:: Materials provided ::

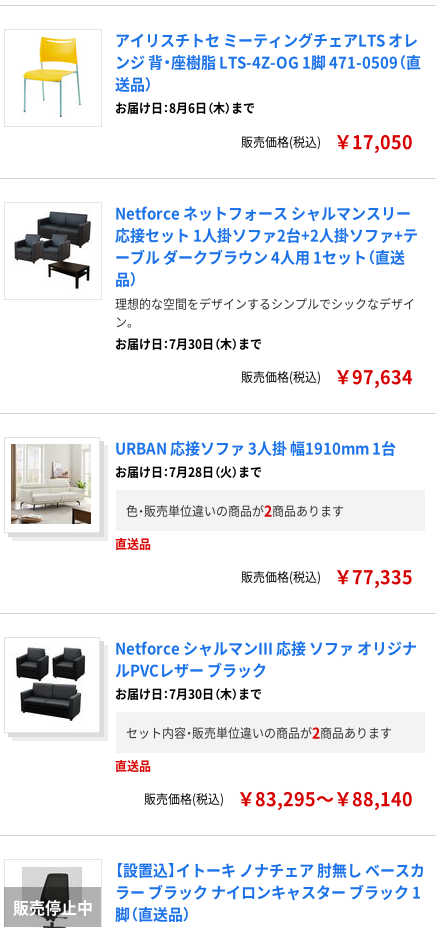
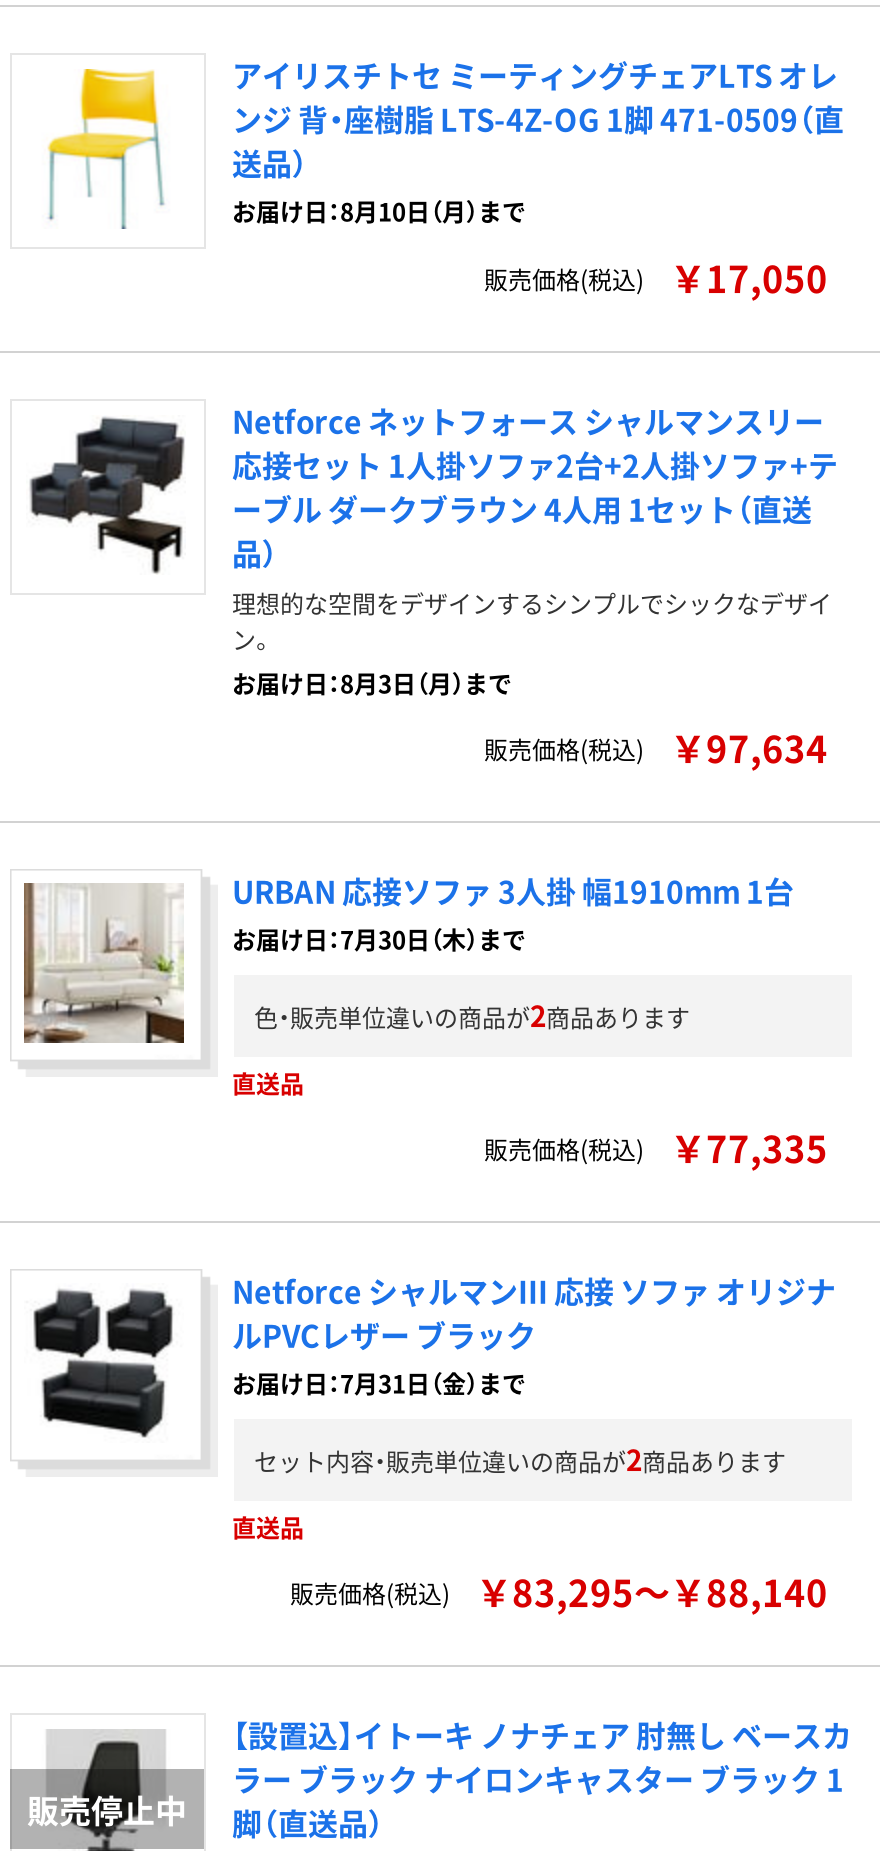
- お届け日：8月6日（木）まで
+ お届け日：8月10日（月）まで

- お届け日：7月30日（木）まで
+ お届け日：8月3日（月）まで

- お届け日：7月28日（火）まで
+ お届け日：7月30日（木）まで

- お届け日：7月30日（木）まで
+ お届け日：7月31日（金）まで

:::
:: Materials provided ::

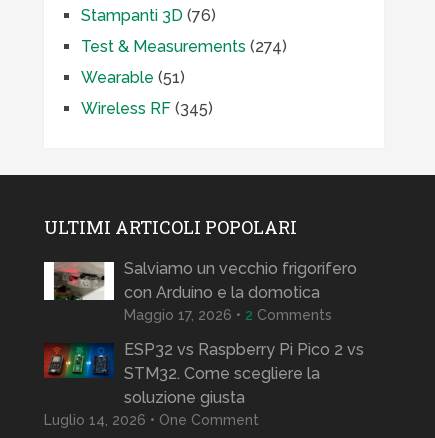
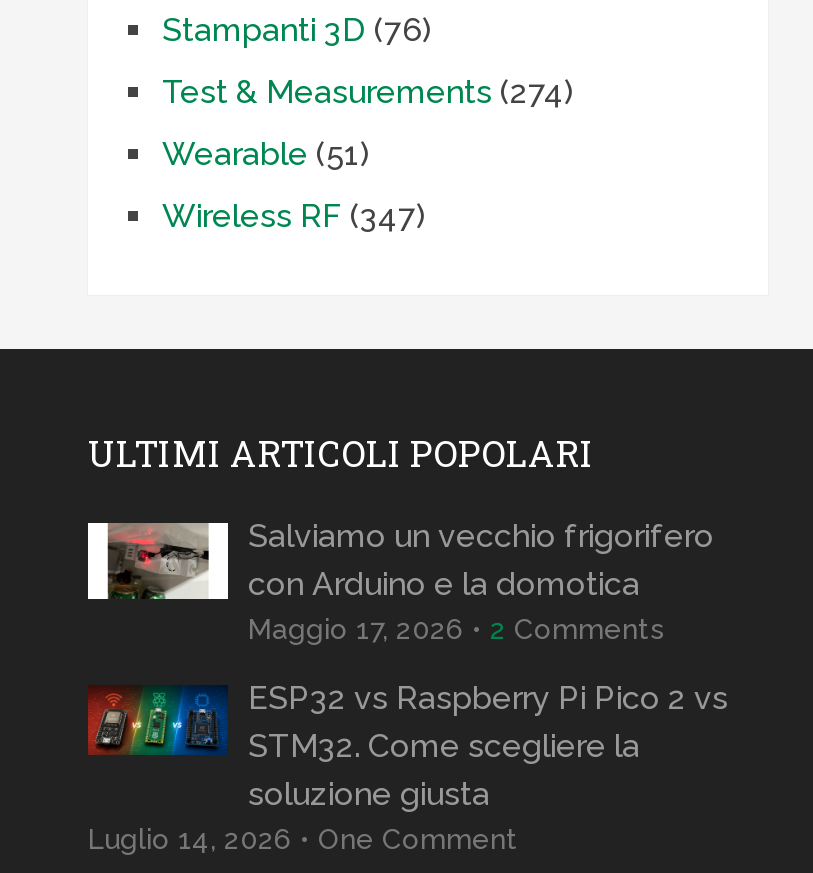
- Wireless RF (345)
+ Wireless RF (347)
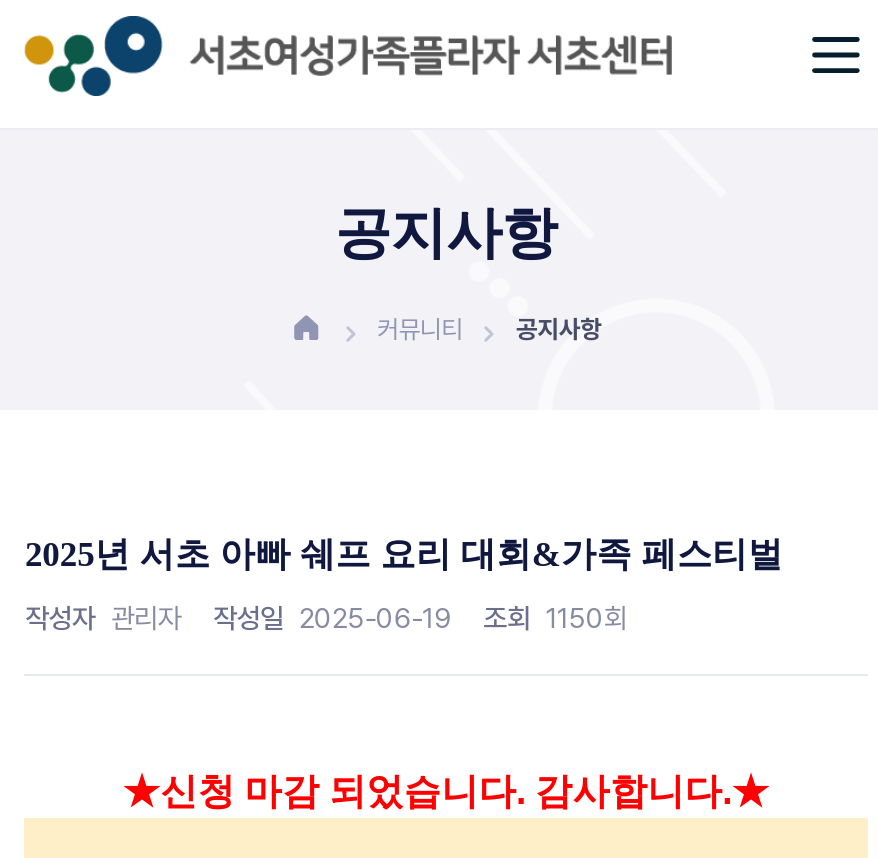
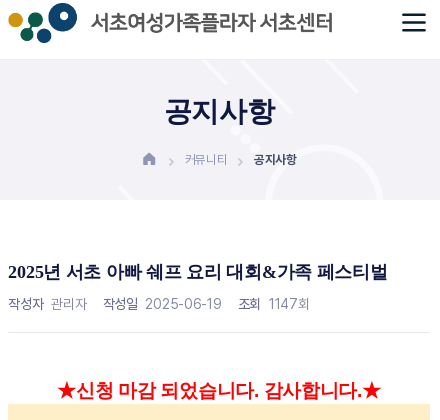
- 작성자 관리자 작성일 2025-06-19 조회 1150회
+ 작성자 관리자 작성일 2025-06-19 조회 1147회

:::

Pick out all lines from the data above in which the word "お届け日" appears.

:: Exercise answer ::
- お届け日：8月6日（木）まで
+ お届け日：8月10日（月）まで
- お届け日：7月30日（木）まで
+ お届け日：8月3日（月）まで
- お届け日：7月28日（火）まで
+ お届け日：7月30日（木）まで
- お届け日：7月30日（木）まで
+ お届け日：7月31日（金）まで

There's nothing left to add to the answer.